A Dossier is a curated collection of documents that forms the factual basis for your legal work in LexHub. When you select a Dossier in the Assistant or a Review, the AI draws only from the documents inside it — keeping answers grounded in the right material and nothing else.

Think of a Dossier as your matter file. Instead of uploading documents one by one each time you start a conversation, you set up a Dossier once and select it whenever you need to work on that matter.

When to use a Dossier

You don't need a Dossier for every task. For quick, one-off questions with a single document, uploading a file directly in the Assistant is often faster. Consider setting up a Dossier when:

  • A matter involves multiple documents that you will return to repeatedly

  • You want to ensure the AI only draws from a specific set of documents

  • You are working on an ongoing matter with a defined document set

  • You want colleagues working on the same matter to use the same document base

Creating a Dossier

Step 1: Open the Dossiers section Go to Dossiers in the main navigation. Here you will see an overview of all your existing Dossiers.

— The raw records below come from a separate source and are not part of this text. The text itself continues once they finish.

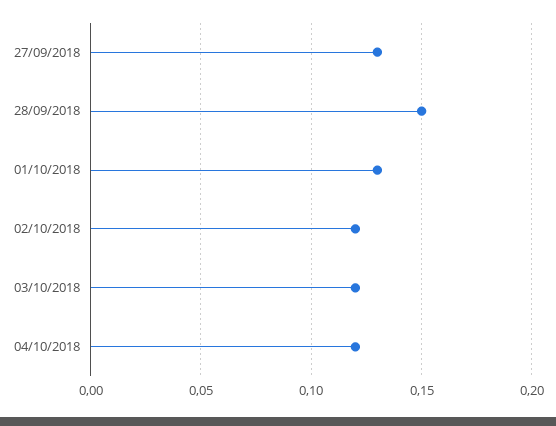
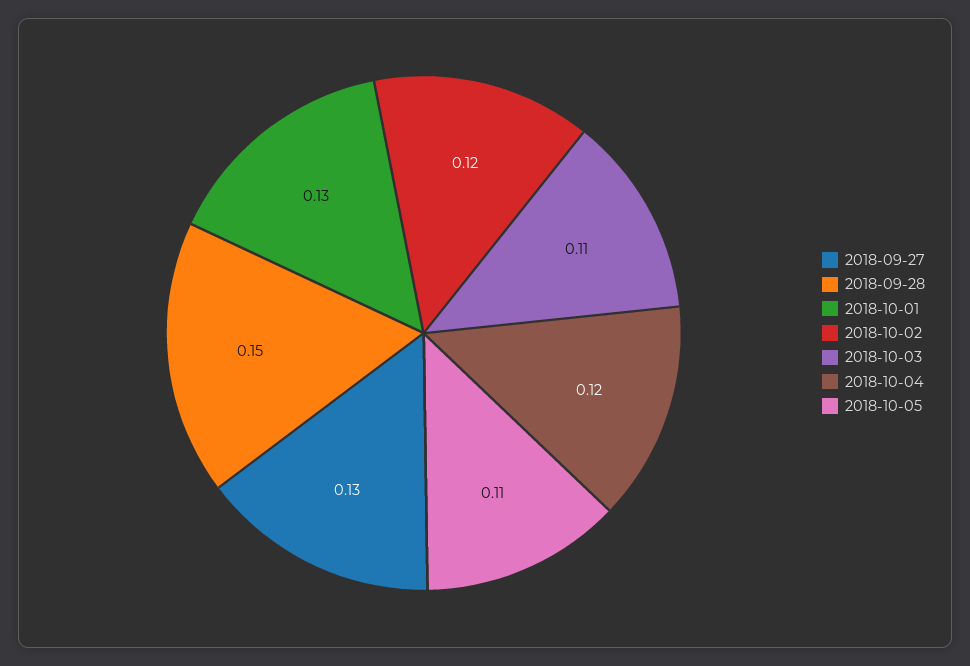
03/10/2018: 0.12 -> 0.11
2018-10-05: none -> 0.11

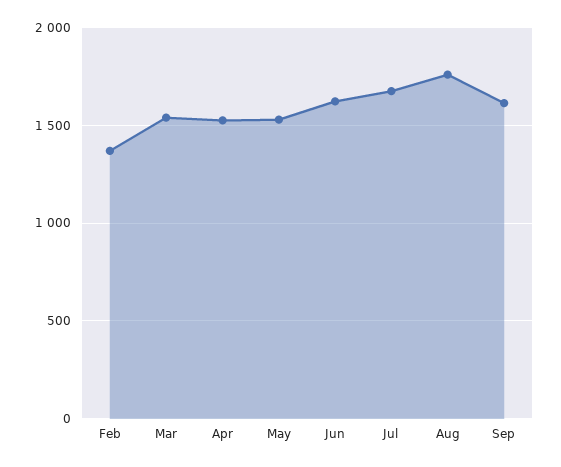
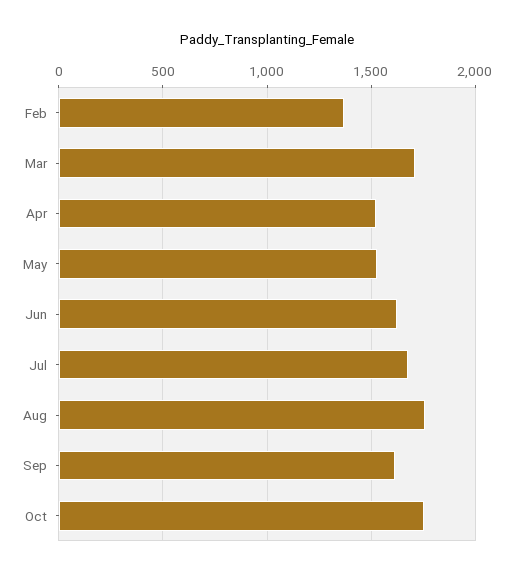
Mar: 1550 -> 1700
Oct: none -> 1750

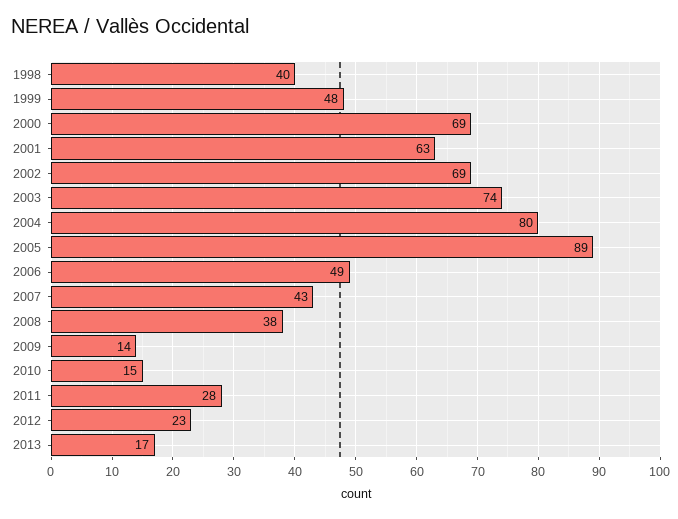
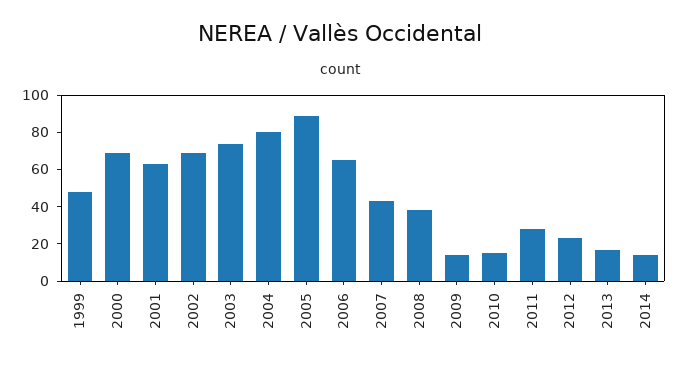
1998: 40 -> none
2006: 49 -> 65
2014: none -> 15

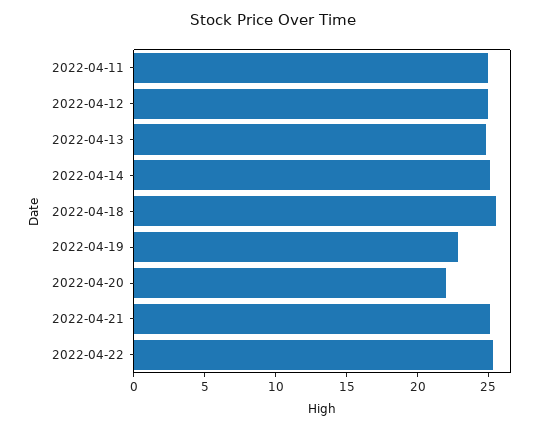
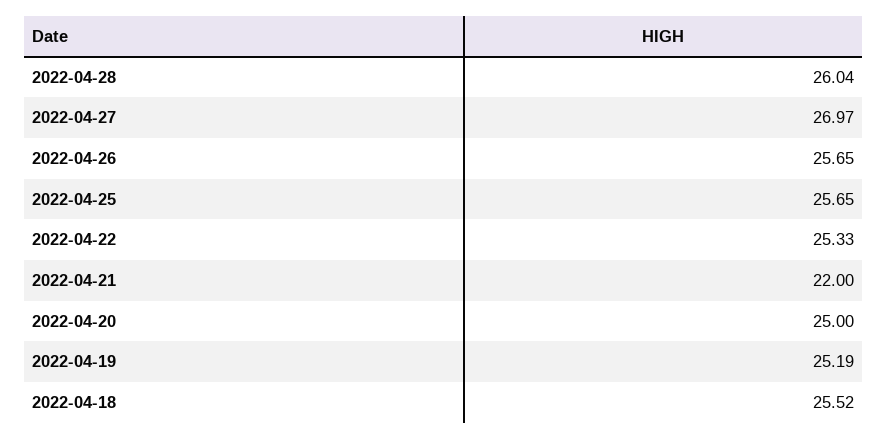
2022-04-11: 25 -> none
2022-04-12: 25 -> none
2022-04-13: 25 -> none
2022-04-14: 25 -> none
2022-04-19: 23 -> 25.19
2022-04-20: 22 -> 25
2022-04-21: 25 -> 22
2022-04-28: none -> 26.04
2022-04-27: none -> 26.97
2022-04-26: none -> 25.65
2022-04-25: none -> 25.65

Step 2: Create a new Dossier Click Create dossier and give it a clear, descriptive name that reflects the matter it relates to — for example, "Merger – Company X" or "Employment Dispute – Q3 2025."

Step 3: Add your documents You can add documents to a Dossier in several ways:

  • Manual file upload — Upload documents directly from your device

  • Google Drive — Sync documents from a connected Google Drive folder

  • SharePoint — Sync documents from a connected SharePoint library

  • OneDrive — Sync documents from a connected OneDrive folder

  • Email sync — Forward documents to your Dossier via email

Step 4: Use the Dossier in your work Once your Dossier is set up, select it when starting a conversation in the Assistant or when creating a Review. The AI will draw exclusively from the documents in that Dossier when generating its response.

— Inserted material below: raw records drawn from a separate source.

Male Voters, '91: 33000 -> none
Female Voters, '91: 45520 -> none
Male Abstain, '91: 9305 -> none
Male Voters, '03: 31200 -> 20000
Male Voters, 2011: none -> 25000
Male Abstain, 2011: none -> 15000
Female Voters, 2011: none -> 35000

Keeping your Dossier up to date

As a matter evolves, you will likely need to add new documents to your Dossier. You can add files manually at any time, or rely on your connected integrations to keep the Dossier in sync automatically if you are using Google Drive, SharePoint, or OneDrive.

For email-based workflows, you can forward relevant documents directly to your Dossier without leaving your inbox.

Using a Dossier in the Assistant

When starting a conversation in the Assistant, open the Dossier selector and choose the relevant Dossier. The AI will limit its context to the documents inside it for that conversation. This ensures that answers are grounded in your specific matter documents rather than drawing from broader sources.

You can combine a Dossier with legal source selection — for example, using a Dossier of contract documents alongside EUR-Lex to check clauses against applicable legislation.

Using a Dossier in Reviews

When creating a Review, you can add documents directly from a Dossier rather than uploading them individually. This is particularly useful for matters where you already have a structured document set and want to run a consistent analysis across all of them.

Tips for getting the most out of Dossiers

  • Name Dossiers consistently. A clear naming convention — such as matter type, counterparty, and date — makes it easy to find the right Dossier quickly, especially as your workspace grows.

  • Keep Dossiers matter-specific. A focused Dossier produces more precise AI responses. Avoid mixing documents from unrelated matters in the same Dossier, as this can dilute the AI's context.

  • Use integrations to reduce manual work. If your documents live in Google Drive, SharePoint, or OneDrive, connecting LexHub to those services means your Dossier stays up to date without manual uploads every time a new document is added.

  • Combine with Projects. A Dossier organises your documents; a Project organises your work. Used together, they give you a complete matter workspace where your source documents and your conversations are all in the right place.